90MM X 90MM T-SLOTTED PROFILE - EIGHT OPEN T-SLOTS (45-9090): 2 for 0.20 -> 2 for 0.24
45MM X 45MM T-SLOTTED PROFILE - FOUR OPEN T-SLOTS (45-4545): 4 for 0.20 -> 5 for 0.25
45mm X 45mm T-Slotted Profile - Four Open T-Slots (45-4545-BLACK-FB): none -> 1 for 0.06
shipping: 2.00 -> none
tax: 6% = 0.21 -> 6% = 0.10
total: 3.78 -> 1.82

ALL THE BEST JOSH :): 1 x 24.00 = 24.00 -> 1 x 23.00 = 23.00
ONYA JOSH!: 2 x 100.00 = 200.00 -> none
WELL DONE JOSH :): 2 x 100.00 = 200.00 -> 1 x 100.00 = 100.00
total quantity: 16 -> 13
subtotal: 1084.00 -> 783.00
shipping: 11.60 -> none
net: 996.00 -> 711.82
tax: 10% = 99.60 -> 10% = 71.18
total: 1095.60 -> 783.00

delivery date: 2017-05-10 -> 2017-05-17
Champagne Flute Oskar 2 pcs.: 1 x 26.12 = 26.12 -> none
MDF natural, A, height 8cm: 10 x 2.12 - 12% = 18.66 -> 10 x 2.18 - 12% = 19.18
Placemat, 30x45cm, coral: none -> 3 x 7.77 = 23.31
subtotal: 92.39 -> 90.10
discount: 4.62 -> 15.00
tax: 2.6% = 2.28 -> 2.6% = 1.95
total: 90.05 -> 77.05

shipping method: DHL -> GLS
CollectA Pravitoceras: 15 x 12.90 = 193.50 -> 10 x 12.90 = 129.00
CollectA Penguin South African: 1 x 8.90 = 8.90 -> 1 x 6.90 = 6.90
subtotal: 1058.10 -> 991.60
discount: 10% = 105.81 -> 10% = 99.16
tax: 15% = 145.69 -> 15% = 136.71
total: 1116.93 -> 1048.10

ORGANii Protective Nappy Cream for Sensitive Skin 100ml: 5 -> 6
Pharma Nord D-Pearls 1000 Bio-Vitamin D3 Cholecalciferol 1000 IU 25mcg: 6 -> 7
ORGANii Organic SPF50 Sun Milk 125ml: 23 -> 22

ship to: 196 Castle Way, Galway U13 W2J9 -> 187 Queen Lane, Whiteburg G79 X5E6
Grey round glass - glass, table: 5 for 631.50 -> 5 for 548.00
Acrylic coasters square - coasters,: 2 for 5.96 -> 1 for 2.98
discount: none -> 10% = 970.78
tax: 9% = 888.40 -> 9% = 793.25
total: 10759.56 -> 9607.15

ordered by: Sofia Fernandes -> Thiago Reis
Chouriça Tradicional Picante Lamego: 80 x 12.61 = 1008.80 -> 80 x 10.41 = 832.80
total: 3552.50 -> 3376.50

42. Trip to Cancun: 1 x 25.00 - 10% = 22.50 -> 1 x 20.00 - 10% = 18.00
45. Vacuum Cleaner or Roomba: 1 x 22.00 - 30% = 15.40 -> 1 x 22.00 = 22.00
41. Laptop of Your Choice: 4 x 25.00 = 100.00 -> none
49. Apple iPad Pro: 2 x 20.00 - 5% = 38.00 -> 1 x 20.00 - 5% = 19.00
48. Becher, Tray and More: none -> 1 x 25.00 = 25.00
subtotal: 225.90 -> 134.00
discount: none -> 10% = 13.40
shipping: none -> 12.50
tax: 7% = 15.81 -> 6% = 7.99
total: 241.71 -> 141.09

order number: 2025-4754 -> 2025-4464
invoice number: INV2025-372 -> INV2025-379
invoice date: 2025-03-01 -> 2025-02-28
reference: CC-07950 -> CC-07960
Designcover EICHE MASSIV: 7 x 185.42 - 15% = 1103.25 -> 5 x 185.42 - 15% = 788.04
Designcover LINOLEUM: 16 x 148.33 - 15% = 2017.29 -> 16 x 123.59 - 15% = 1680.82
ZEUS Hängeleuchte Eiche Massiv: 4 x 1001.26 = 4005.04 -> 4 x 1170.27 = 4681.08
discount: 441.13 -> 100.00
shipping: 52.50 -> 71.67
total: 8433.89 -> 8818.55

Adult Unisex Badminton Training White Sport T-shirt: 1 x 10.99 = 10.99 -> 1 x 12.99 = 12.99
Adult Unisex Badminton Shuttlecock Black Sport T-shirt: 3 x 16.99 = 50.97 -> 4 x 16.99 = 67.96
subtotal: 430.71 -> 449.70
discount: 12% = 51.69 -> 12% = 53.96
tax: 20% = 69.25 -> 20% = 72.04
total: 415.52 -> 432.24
..........
**What the task requires**
Output the lines of the records above exactly as they appear, from the line containing "tax: 2.6% = 2.28 -> 2.6% = 1.95" through the line containing "ORGANii Organic SPF50".

**Reply to the exercise**
tax: 2.6% = 2.28 -> 2.6% = 1.95
total: 90.05 -> 77.05

shipping method: DHL -> GLS
CollectA Pravitoceras: 15 x 12.90 = 193.50 -> 10 x 12.90 = 129.00
CollectA Penguin South African: 1 x 8.90 = 8.90 -> 1 x 6.90 = 6.90
subtotal: 1058.10 -> 991.60
discount: 10% = 105.81 -> 10% = 99.16
tax: 15% = 145.69 -> 15% = 136.71
total: 1116.93 -> 1048.10

ORGANii Protective Nappy Cream for Sensitive Skin 100ml: 5 -> 6
Pharma Nord D-Pearls 1000 Bio-Vitamin D3 Cholecalciferol 1000 IU 25mcg: 6 -> 7
ORGANii Organic SPF50 Sun Milk 125ml: 23 -> 22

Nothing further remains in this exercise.